With respect to the proposed ‘Long-Term Investment Institute’ which Martin Currie is developing in a working-title format, he says the aim is to focus on and develop the expertise that the firm generates from its research insights and analyses in its assessment of the global portfolio and to have open discussions with investors.

“It’s early days but we envisage inviting investors to attend virtual or physical meetings from time to time, whereby the institute can deliver the intellectual capital generated from our investment engine. It’s about putting our key thought leaders into a forum which is more readily shared with clients. Clients are wanting more and more of what you know,” he says.

The eight-person global equities team has been set “more demanding” targets, Osmani says. “We have busted some bottlenecks… We have also developed some ‘smart data’ insights and processes which we think are more relevant to the fundamental analyses.” The strategy has between 25-40 stocks, with an aim to move to the lower end of the range.

He says that some quant managers look to gain exposure to an investment theme but they may be doing only ‘correlation analysis’ (meaning they haven’t studied the causes of the linkages). “We try to understand whether they are fundamentally linked,” he says. “That’s why smart data is vastly superior to big data.”

The new-look Martin Currie Global Long-Term Unconstrained strategy and fund is a low-turnover, highly concentrated, high-conviction, long-term vehicle or strategy, which is designed to set itself apart from the global equities pack but at the same time adhering to the firm’s DNA as an active investor.

Since inception – officially in December 2015 – the strategy has comfortably outperformed its benchmark of the MSCI ACWI, returning 15.0 per cent a year versus 13.6 per cent for the index. In the past year the outperformance has grown with an annual return of 24.6 per cent (19.8 per cent for the index) and a year-to-date return of 17.4 per cent (12.9 per cent).

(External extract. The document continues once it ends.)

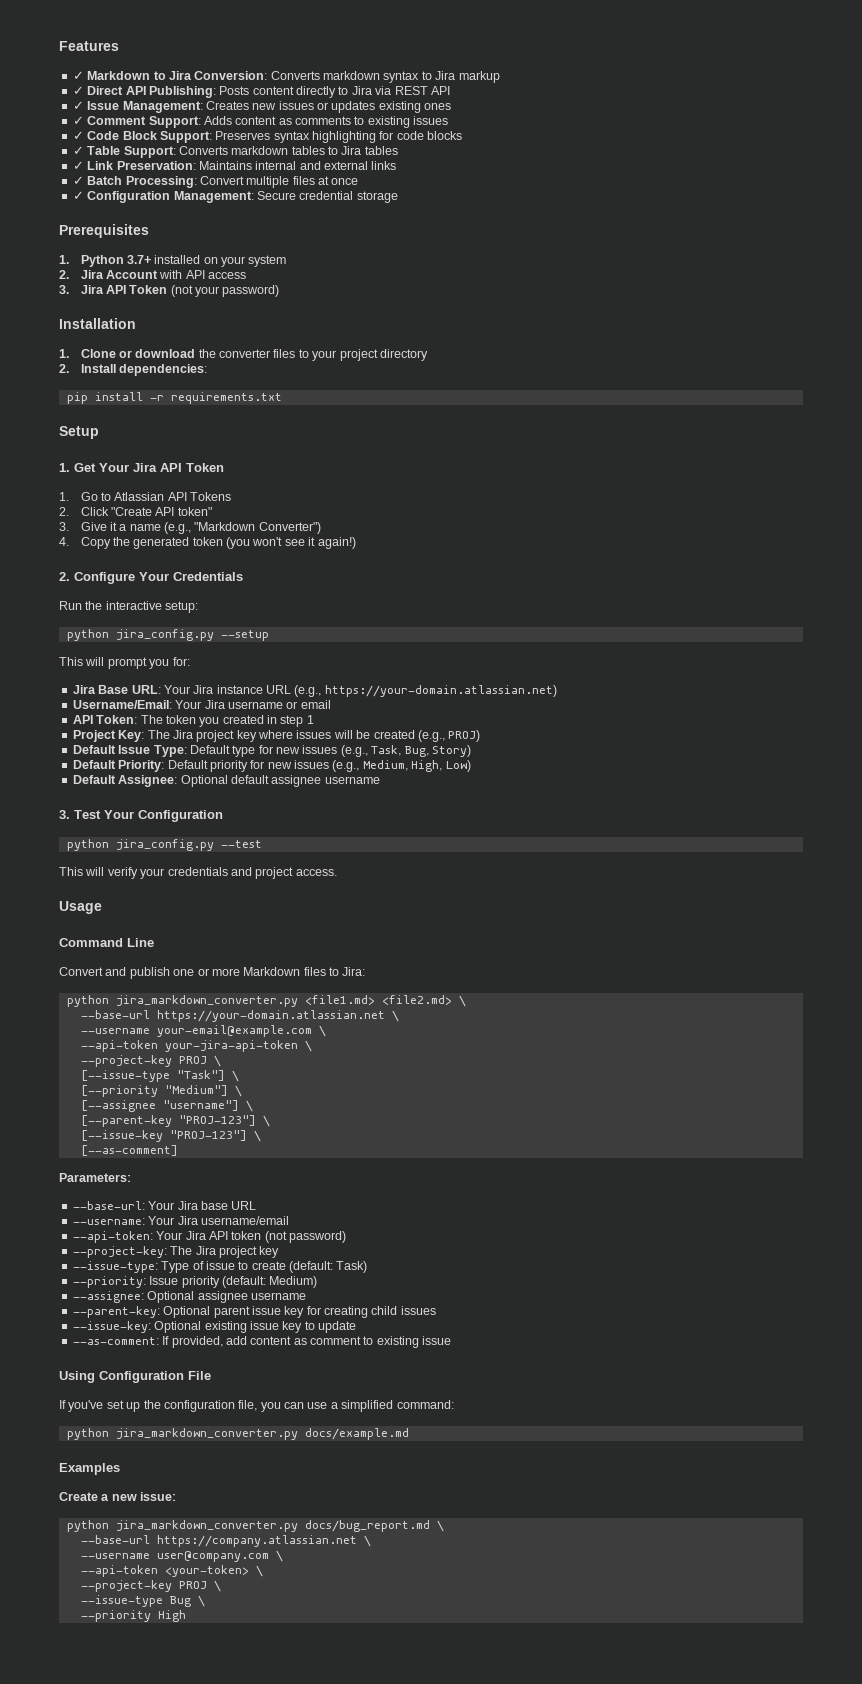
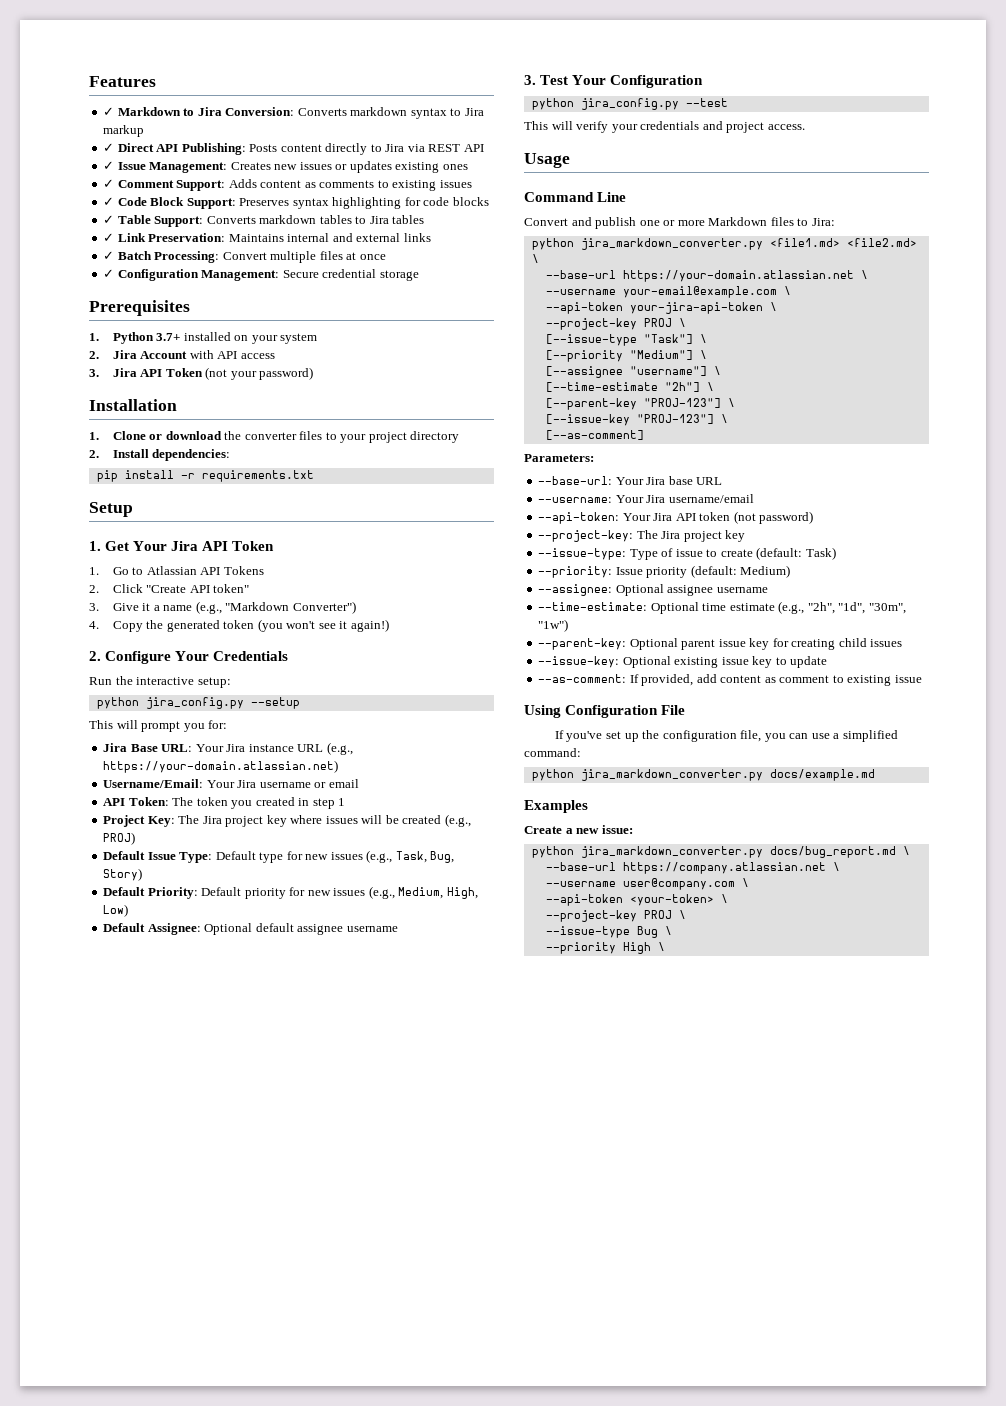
+ [--time-estimate "2h"] \
+ --time-estimate: Optional time estimate (e.g., "2h", "1d", "30m", "1w")
- --priority High
+ --priority High \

Kimon Kouryialas, the Melbourne-based head of ‘Pan Asia Distribution’ for Martin Currie, says that big super funds and other institutional investors want to have fewer-but-deeper relationships with their managers. The proposed institute was in the early days of its development, he said. “But what we want to do is have a better dialogue with investors so that our ideas and research can get a better hearing, as well as getting the ideas and views from the investors. We’re genuinely trying to improve the discussion.”